Estuaries are a critical interface between land and coastal ocean across which freshwater, suspended particulate
matter (SPM), and consequently terrestrial carbon, nutrients and anthropogenic contaminants are exchanged.
Suspended particulate matter is closely linked to estuarine turbidity; it affects water quality and estuarine ecology;
and it contributes to overall estuarine sediment budgets. However, predicting the response of estuarine ecosystems
to climate change and human interventions remains difficult partly due to a lack of comprehensive understanding
of SPM concentrations and fluxes across time scales from intratidal to seasonal and interannual variability.
We investigate the dynamics of suspended sediment and suspended particulate matter in a hypertidal estuary
with a maximum tidal range in excess of 10 m and tidal currents reaching over 1 m/s: the Dee Estuary. This
estuary is located in northwest England and outflows in Liverpool Bay, itself in the eastern Irish Sea. The Dee
Estuary is a funnel-shaped, coastal plain estuary, which is about 30 km long with a maximum width of 8.5 km at the
mouth, and consists of mixed sediments.We focus on field observations, collected during several campaigns in the
channels of the Dee Estuary from 2004 to 2009 using acoustic and optical instrumentation, which provide intratidal
measurements of flow velocity and suspended sediment, and thus sediment fluxes, over approximately a month.

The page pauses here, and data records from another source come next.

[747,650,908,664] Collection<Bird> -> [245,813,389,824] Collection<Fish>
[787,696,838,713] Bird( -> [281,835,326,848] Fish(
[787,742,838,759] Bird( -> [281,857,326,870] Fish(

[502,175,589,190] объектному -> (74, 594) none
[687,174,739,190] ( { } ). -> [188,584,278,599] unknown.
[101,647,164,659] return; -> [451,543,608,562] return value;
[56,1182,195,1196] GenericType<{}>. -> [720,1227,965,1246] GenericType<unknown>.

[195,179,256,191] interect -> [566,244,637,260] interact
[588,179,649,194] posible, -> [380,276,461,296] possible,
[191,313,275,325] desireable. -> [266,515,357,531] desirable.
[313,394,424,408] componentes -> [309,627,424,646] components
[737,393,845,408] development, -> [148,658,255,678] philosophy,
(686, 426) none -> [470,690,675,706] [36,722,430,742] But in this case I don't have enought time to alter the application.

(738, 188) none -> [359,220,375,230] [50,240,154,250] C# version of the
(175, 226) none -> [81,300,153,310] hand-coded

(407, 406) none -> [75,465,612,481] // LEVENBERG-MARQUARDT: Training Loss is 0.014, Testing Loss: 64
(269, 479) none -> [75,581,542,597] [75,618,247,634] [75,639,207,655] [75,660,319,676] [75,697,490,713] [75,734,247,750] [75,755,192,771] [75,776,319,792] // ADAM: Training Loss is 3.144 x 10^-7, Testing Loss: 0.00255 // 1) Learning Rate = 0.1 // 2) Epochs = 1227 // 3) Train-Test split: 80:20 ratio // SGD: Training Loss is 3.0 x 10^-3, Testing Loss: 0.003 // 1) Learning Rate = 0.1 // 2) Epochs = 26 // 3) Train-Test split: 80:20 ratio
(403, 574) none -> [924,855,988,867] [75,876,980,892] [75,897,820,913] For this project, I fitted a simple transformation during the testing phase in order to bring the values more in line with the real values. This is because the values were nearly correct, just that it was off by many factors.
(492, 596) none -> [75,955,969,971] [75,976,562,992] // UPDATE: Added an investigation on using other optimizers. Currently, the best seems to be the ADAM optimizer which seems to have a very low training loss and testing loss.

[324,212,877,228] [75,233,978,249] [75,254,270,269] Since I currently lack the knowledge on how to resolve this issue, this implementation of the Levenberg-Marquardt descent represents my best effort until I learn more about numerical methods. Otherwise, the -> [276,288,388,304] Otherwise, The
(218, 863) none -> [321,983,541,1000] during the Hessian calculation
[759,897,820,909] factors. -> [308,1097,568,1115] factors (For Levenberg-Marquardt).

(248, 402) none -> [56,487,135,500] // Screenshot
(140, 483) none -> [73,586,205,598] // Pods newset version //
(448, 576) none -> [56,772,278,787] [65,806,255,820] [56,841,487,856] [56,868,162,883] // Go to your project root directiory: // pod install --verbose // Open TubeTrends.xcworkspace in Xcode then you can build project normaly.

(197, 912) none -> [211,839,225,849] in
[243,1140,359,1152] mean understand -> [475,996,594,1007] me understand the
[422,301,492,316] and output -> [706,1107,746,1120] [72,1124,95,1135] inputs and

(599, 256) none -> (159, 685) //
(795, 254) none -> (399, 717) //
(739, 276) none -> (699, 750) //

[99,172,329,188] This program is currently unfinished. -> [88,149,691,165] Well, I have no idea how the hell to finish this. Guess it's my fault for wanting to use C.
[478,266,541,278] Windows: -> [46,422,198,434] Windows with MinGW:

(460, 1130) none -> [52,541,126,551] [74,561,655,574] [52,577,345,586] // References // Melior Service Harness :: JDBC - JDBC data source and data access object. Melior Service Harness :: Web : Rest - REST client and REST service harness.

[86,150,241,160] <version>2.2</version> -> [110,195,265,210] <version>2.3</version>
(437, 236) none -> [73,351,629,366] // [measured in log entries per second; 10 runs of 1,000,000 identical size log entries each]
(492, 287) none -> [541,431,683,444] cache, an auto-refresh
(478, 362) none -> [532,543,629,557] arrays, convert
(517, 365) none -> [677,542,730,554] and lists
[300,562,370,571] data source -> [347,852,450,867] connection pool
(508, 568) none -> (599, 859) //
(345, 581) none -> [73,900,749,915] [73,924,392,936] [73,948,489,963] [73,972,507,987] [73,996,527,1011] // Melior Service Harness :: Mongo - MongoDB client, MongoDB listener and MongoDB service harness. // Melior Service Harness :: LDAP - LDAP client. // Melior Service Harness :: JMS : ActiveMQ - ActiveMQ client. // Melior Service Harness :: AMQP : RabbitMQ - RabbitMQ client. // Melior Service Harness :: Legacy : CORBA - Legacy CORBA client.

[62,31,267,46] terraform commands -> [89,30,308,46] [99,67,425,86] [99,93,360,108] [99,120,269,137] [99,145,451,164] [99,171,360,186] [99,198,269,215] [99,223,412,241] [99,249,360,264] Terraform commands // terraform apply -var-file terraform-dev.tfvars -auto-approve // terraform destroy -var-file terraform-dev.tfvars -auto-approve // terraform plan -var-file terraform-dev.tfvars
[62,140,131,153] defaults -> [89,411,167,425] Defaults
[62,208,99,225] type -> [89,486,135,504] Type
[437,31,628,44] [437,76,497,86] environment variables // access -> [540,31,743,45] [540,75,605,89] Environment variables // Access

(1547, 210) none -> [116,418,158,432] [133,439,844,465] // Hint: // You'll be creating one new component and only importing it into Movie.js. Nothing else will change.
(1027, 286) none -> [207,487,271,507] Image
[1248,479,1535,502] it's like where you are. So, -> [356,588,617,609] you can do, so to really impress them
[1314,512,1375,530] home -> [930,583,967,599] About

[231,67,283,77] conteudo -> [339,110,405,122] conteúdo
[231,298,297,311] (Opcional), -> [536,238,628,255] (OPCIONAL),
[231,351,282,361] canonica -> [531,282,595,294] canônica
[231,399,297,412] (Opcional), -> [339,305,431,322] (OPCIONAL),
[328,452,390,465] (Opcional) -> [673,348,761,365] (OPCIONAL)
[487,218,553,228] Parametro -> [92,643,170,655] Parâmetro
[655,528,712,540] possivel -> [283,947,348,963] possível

Measurements in February-March 2008 highlight three distinct hydrodynamic regimes: a current dominant
regime at neap tides (14-21 February); a combined wave-current regime at spring tides (21-29 February); and a
wave dominant regime at neap tide (1-4 March). While analysis of tidal distortion and dominance predicts weak
ebb dominant channels, the observations yield flood dominant sediment transport. The net sediment flux exhibits a
two-layer structure – import near the bed, export near the surface – that is consistent with the residual circulations
in the estuary. Wavelet analysis provides clear evidence that such influx of sediment in the estuary is alternatively
the result of periodic stratification at neap tides and of tidal asymmetry in suspended sediment concentration at
spring tides. Such transient processes will be important to determine and predict estuarine responses to short-lived
perturbations. Further analysis of other field campaigns will enable to determine the persistence of these processes
over seasonal and annual timescales.